Сия назойливая женщина со звонким голоском, с крючком своим, салфеткою и корзинкой да пирожками, колдовка?
- От таких вреда особого нет, - на миг из‑под маски Сигизмундуса выглянул иной человек, впрочем, человек ли? - Заморочить могут, да только на то сил у них уходит изрядно… помнится, была такая Марфушка, из нищенок… у храмов обреталась, выискивала кого пожалостливей из паствы храмовой, цеплялась репейником да и тянула силы, пока вовсе не вытягивала.
Он убрал руки, и Евдокия едва не застонала от огорчения.
Ей отчаянно нужен был кто‑то рядом.
И желание это было иррациональным, заставившим потянуться следом.
- Это не твое, - Себастьян покачал головой. - Марфуша была сильной… много сильней… намаялись, пока выяснили, отчего это на Висловянском храме люди так мрут… вот… а эта… у этой только на головную боль и хватит.
- И что ты собираешься делать? - за внезапный порыв свой было невыносимо стыдно, и Евдокия прикусила губу.
- Пока - ничего. Она не причинит действительно вреда. А вот посмотреть… присмотреться…
Евдокия отвернулась к мутному окну.
Присмотреться?
Да у нее голова раскалывается. Охота сразу и смеяться, и плакать, а паче того, прильнуть к чьей‑нибудь широкой груди… даже и не очень широкой, поскольку Сигизмундус отличался характерною для студиозусов сутуловатостью.
Это не ее желание.
Не Евдокии.
Наведенное. Наговоренное. Но зачем? И вправду ли она, Евдокия, столь завидная невеста? Нет, прошлая‑то да при миллионном приданом - завидная. А нынешняя? Девица неопределенного возрасту, но явно из юных лет вышедшая? При кузене странноватом в родичах, при паре чумоданов, в которых из ценностей - книги одни…
- Правильно мыслишь, Дуся, - Сигизмундус кривовато усмехнулся. - Мне вот тоже интересно, зачем оно все?
Он замолчал, потому как раздался протяжный гудок, а в проходе появилась панна Зузинская, да не одна, а с тремя девицами, на редкость скучного обличья.
Круглолицые, крупные, пожалуй, что чересчур уж крупные, одинаково некрасивые.
Смотрели девицы в пол и еще на Сигизмундуса, при том, что смотрели искоса, скрывая явный и однозначный свой интерес. В руках держали сумки, шитые из мешковины.
- Доброго дня, - вежливо поздоровалась Евдокия, чувствуя, как отступает назойливая головная боль.
Вот значит как.
Заговорить?
Убедить, что ей, Евдокии, и жить без замужества неможно? А без самой панны Зузинской света белого нет?

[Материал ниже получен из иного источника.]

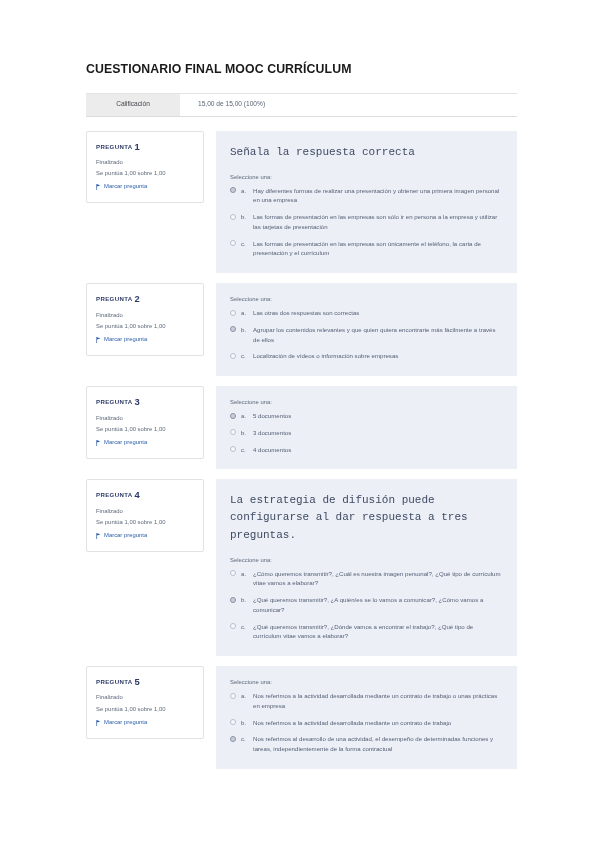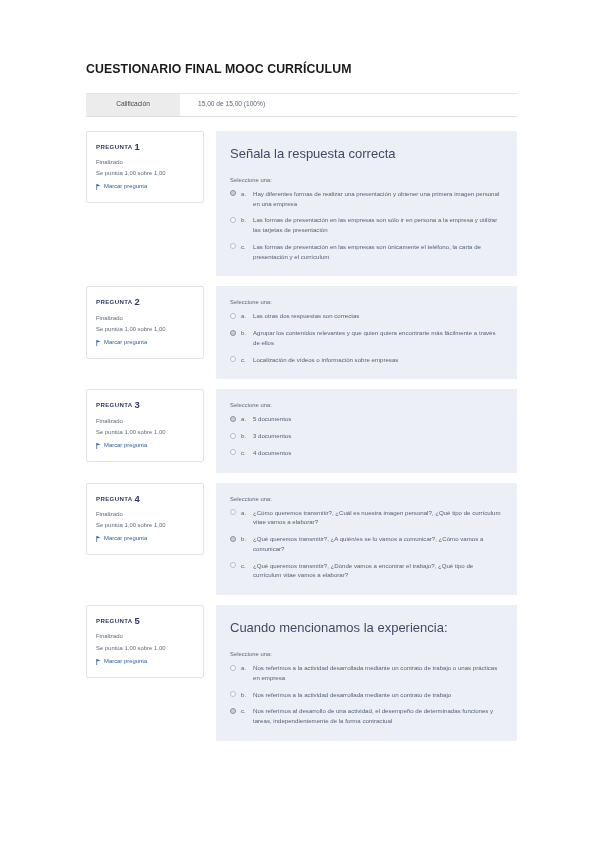--- a/index.html
+++ b/index.html
@@ -122,10 +122,11 @@
     box-sizing: border-box;
   }
   .q-text {
-    font-size: 13px;
+    font-size: 11px;
     color: #3f4b63;
     line-height: 1.55;
     margin-bottom: 13px;
+    font-family: Liberation Mono, monospace;
   }
   .q-select-label {
     font-size: 5.9px;

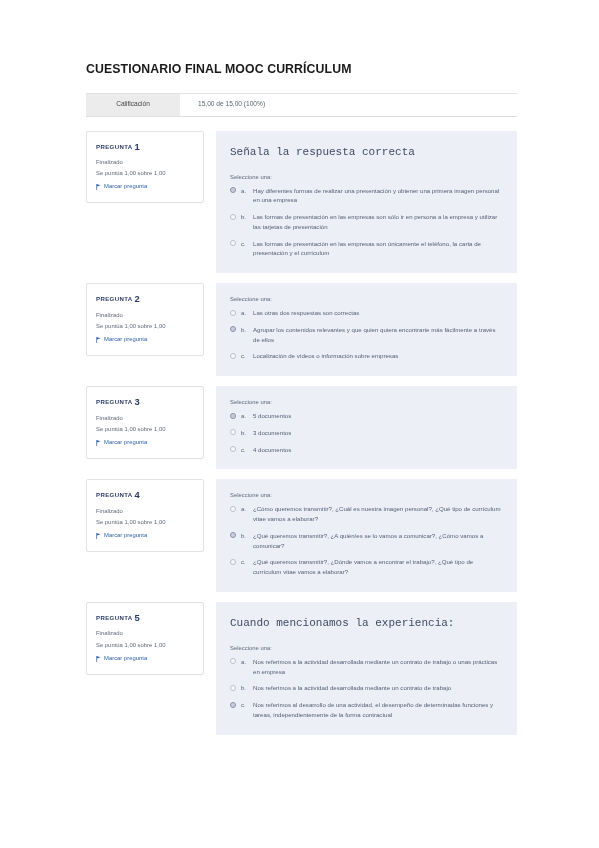--- a/index.html
+++ b/index.html
@@ -317,6 +317,7 @@
             </div>
           </div>
           <div class="q-body">
+            <div class="q-text">La estrategia de difusión puede configurarse al dar respuesta a tres preguntas.</div>
             <div class="q-select-label">Seleccione una:</div>
             <ul class="answers">
               <li class="answer">

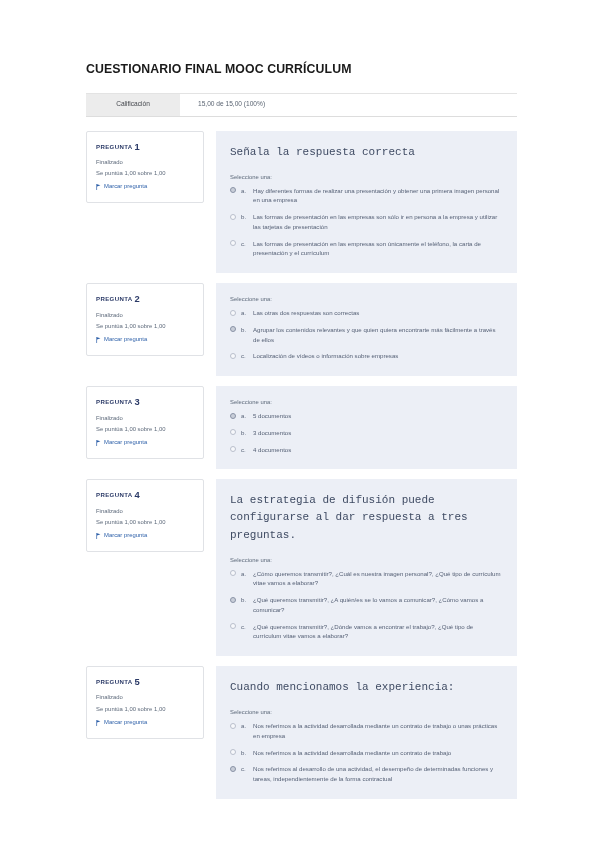--- a/index.html
+++ b/index.html
@@ -352,7 +352,6 @@
             </div>
           </div>
           <div class="q-body">
-            <div class="q-text">Cuando mencionamos la experiencia:</div>
             <div class="q-select-label">Seleccione una:</div>
             <ul class="answers">
               <li class="answer">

- Доброго, Дусенька… доброго… идемте, девушки, обустроимся…
- Ваши…
- Подопечные, - расплылась Агафья Парфеновна сладенькою улыбочкой. - Девочки мои… сговоренные ужо…
Девочки зарделись, тоже одинаково, пятнами.
- Едем вот к женихам… идемте, идемте… - она подтолкнула девиц, которые, похоже, вовсе не желали уходить. Оно и верно, где там еще эти женихи? А тут вот мужчинка имеется, солидного виду, в очках черных, с шарфом на шее. Этакого модника на станции, да что на станции, небось, во всем городке не сыскать. И каждая мысленно примерила на руку его колечко заветное…
Вот только Агафья Парфеновна не имела склонности дозволять всякие там фантазии.